Çünkü, her hatıra ayrı bir şehir tanımı içerir. Hatırayı oluşturan, öznel deneyimler ve duyguların mekanı artık olayın gerçekleştiği yer değildir. O yer, artık geçilen olmanın ötesinde biricik bir hatıranın ana mekanıdır ve orada kontrol artık belleğin sahibindedir.

İstanbul, var olduğu andan beri, kendine dokunmuş veya teğet geçmiş sayısız zihinde muhtemelen sonsuz kez bu şekilde yeniden inşa edildi. Bir nesne olarak İstanbul, ona atfedilen bütün anlamını oluşturduğu belleğe sahiptir.

Kent ile insan arasındaki bu ikili şekillenme, yani bellek zaman ve değişim gibi kavramları içine alarak, yere dair üzerlerinde bıraktığı algının ve hislerin farklı yollarla üretilmesi ve tasarlanmasıyla oluşur. Bu, geçmişin tasarlanmasıdır. Bugüne taşınan tasarlanmış imgeler (gravür, gezginlerin anıları veya eski fotoğraflar vb.) bütün nostaljilerinin yanında, geçmiş–bugün ve bugün-gelecek ilişkisini kıyaslamaya, okumaya ve öngörmeye yararlar. Dolayısıyla kent-zaman-değişim gibi olgular paralelinde bu kıyaslamalar, yapan bizler anlarız ki; aynı İstanbul’a ikinci kez bakmak mümkün değildir.

Hatıranın sahnelendiği, ‘vuku’ bulduğu şehrin mekanları, zamanla değişime uğrayabilirler. Bu değişim, öyle ki, fiziksel mekanlardan sanal mekanlara evrilmek dahi olabilir. Bugün, insanın içinde var olduğu, gerçek olana alternatif olan elektronik iletişim ağları , insana yeni bir boyutta düşünmeyi ve yaşamayı sağlıyor. İnsanın, içinde bizzat bulunmadığı fakat, dünyamıza giren ve nesnelerden soyutlayan sanal dünya, insanın ikincil bir yaşam alanı olarak görülebilir.

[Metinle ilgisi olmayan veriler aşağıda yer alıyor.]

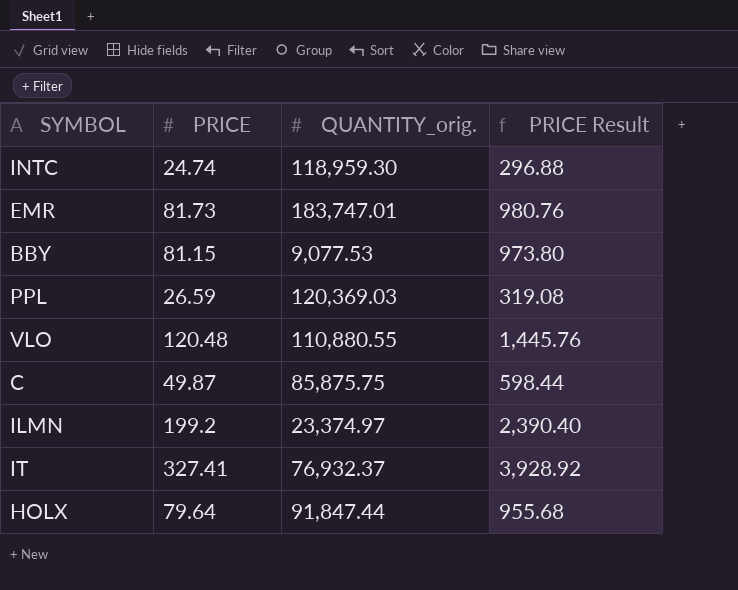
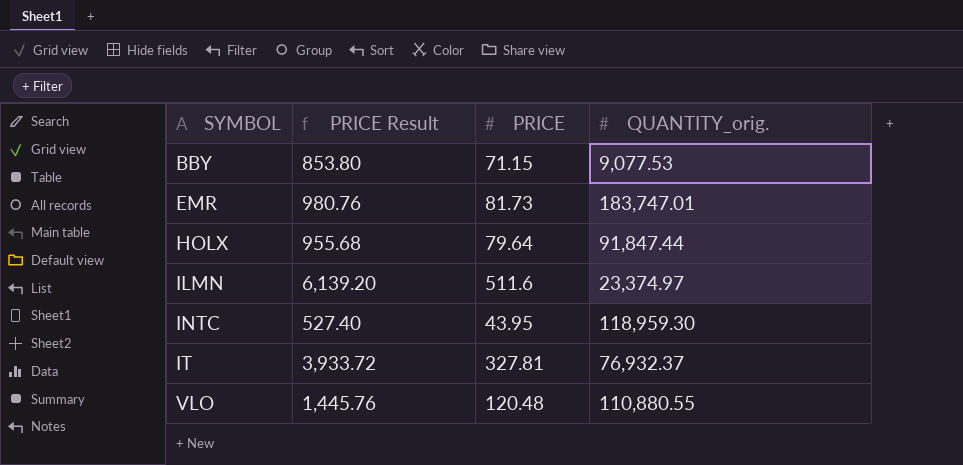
row order: none -> SYMBOL ascending
column PRICE Result | position: 4 -> 2
row PPL: 26.59 | 120,369.03 | 319.08 -> none
row C: 49.87 | 85,875.75 | 598.44 -> none
BBY | PRICE Result: 973.80 -> 853.80
BBY | PRICE: 81.15 -> 71.15
ILMN | PRICE Result: 2,390.40 -> 6,139.20
ILMN | PRICE: 199.2 -> 511.6
INTC | PRICE Result: 296.88 -> 527.40
INTC | PRICE: 24.74 -> 43.95
IT | PRICE Result: 3,928.92 -> 3,933.72
IT | PRICE: 327.41 -> 327.81

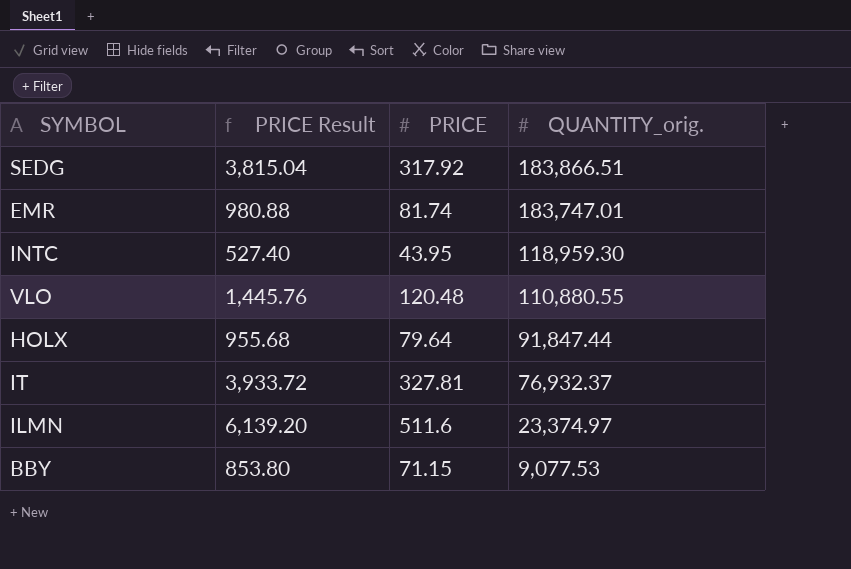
row order: SYMBOL ascending -> QUANTITY_orig. descending
row SEDG: none -> 3,815.04 | 317.92 | 183,866.51
EMR | PRICE Result: 980.76 -> 980.88
EMR | PRICE: 81.73 -> 81.74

Sanal gerçeklikler ve hologramlar dünyası, bir fantezi olmaktan çıkıp bizzat ihtiyaca göre mekan üretiminin ya da ‘mimarlığın’ yeni tanımı olabilir. Fiziksel olarak inşa etmek yerine, mekan ve anı üretimi tamamen sanallaşabilir. Eğer kenti oluşturan, hatıralarsa ve bunu sanal mekanlar yapabiliyorsa, yakın veya uzak gelecekte fiziksel bütün üretimleri durdurup tamamen sanal olan üzerinden ilerlenebilir.

Bu, hem kaynak tüketimini dengeler hem de esnek mekanların üretimini kolaylaştırabilir. Kalıcı hiçbir üretimin yapılmaması, kenti fiziksel olarak rahatlatır öte yandan hatıra üretimi sürdükçe şehir yaşamaya devam eder. Şehir değiştikçe, alışkanlıklar ve değişen sistemler, bilinci ve bellek oluşturma şekillerini değiştirir. Şehrin bize ulaştığı yollar, yani onu algılayabildiğimiz duyular zamanın getirdikleriyle hatıralarımızı da etkilerler.

Değişmeyen ise, hatıralarımızın şehri; şehrimizin ise hatıralarımızı inşa ettiğidir.